## EXERCISE BRIEF
Word for word, restate the lines of the data from the first through the one containing "overflow:hidden; white-space:nowrap; font-weight:normal;", and nothing else.

(DATA begins)

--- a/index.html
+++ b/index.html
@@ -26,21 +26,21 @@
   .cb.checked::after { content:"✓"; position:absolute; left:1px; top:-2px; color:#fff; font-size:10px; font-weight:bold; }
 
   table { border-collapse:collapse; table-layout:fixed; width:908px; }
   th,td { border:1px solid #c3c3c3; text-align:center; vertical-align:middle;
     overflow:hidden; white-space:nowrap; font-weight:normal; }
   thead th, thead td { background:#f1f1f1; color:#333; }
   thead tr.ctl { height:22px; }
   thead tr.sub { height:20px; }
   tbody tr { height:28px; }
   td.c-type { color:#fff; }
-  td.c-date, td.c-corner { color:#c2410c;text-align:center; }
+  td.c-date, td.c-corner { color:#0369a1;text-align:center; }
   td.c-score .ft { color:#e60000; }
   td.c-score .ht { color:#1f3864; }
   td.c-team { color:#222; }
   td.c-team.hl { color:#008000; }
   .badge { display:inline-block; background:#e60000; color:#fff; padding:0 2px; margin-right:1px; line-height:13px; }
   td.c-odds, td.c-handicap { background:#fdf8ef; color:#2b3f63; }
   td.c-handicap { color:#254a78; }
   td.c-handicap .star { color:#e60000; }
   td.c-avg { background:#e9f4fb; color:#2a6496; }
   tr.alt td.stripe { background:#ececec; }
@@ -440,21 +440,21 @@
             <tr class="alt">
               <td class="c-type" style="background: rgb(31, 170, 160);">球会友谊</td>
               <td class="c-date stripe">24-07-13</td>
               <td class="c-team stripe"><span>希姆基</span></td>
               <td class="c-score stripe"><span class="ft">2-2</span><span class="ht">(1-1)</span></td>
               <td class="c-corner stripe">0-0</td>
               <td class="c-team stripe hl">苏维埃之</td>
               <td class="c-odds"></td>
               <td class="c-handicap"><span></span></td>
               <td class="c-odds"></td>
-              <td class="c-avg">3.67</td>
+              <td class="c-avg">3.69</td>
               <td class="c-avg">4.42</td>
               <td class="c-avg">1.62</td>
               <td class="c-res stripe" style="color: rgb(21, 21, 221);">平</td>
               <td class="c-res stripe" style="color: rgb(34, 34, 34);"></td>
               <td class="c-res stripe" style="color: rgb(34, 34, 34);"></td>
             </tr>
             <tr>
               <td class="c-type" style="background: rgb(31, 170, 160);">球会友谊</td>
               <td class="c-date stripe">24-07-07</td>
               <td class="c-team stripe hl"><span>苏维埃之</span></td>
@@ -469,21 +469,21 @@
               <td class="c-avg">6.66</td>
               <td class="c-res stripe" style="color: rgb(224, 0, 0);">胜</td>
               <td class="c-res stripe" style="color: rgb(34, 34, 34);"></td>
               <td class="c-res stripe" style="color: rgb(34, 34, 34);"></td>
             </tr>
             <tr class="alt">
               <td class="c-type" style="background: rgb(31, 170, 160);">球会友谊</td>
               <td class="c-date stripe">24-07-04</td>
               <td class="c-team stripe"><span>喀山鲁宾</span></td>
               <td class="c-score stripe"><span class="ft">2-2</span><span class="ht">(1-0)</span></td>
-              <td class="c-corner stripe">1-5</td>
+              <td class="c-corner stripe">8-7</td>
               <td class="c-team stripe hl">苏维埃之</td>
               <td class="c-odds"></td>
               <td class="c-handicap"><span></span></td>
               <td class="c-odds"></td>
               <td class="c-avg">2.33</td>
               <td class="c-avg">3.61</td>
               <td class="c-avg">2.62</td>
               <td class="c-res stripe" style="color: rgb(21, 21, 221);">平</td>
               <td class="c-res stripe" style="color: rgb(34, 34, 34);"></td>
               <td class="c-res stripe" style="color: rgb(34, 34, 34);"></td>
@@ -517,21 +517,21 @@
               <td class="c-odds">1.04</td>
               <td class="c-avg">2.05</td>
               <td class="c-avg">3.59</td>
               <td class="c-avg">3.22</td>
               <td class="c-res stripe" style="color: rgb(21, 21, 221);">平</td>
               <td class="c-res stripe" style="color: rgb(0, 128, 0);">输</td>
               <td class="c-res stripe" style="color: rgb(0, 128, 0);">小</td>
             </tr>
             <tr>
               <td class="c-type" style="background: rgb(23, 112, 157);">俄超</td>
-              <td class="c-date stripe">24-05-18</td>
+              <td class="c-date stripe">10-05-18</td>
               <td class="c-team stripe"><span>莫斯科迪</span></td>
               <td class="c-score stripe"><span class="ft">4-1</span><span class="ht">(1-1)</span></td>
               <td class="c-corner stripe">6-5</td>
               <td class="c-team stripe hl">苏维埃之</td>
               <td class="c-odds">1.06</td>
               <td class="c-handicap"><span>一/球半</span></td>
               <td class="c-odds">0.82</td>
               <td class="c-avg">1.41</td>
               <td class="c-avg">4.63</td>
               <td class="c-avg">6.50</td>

(DATA ends)

## TASK ANSWER
--- a/index.html
+++ b/index.html
@@ -26,21 +26,21 @@
   .cb.checked::after { content:"✓"; position:absolute; left:1px; top:-2px; color:#fff; font-size:10px; font-weight:bold; }
 
   table { border-collapse:collapse; table-layout:fixed; width:908px; }
   th,td { border:1px solid #c3c3c3; text-align:center; vertical-align:middle;
     overflow:hidden; white-space:nowrap; font-weight:normal; }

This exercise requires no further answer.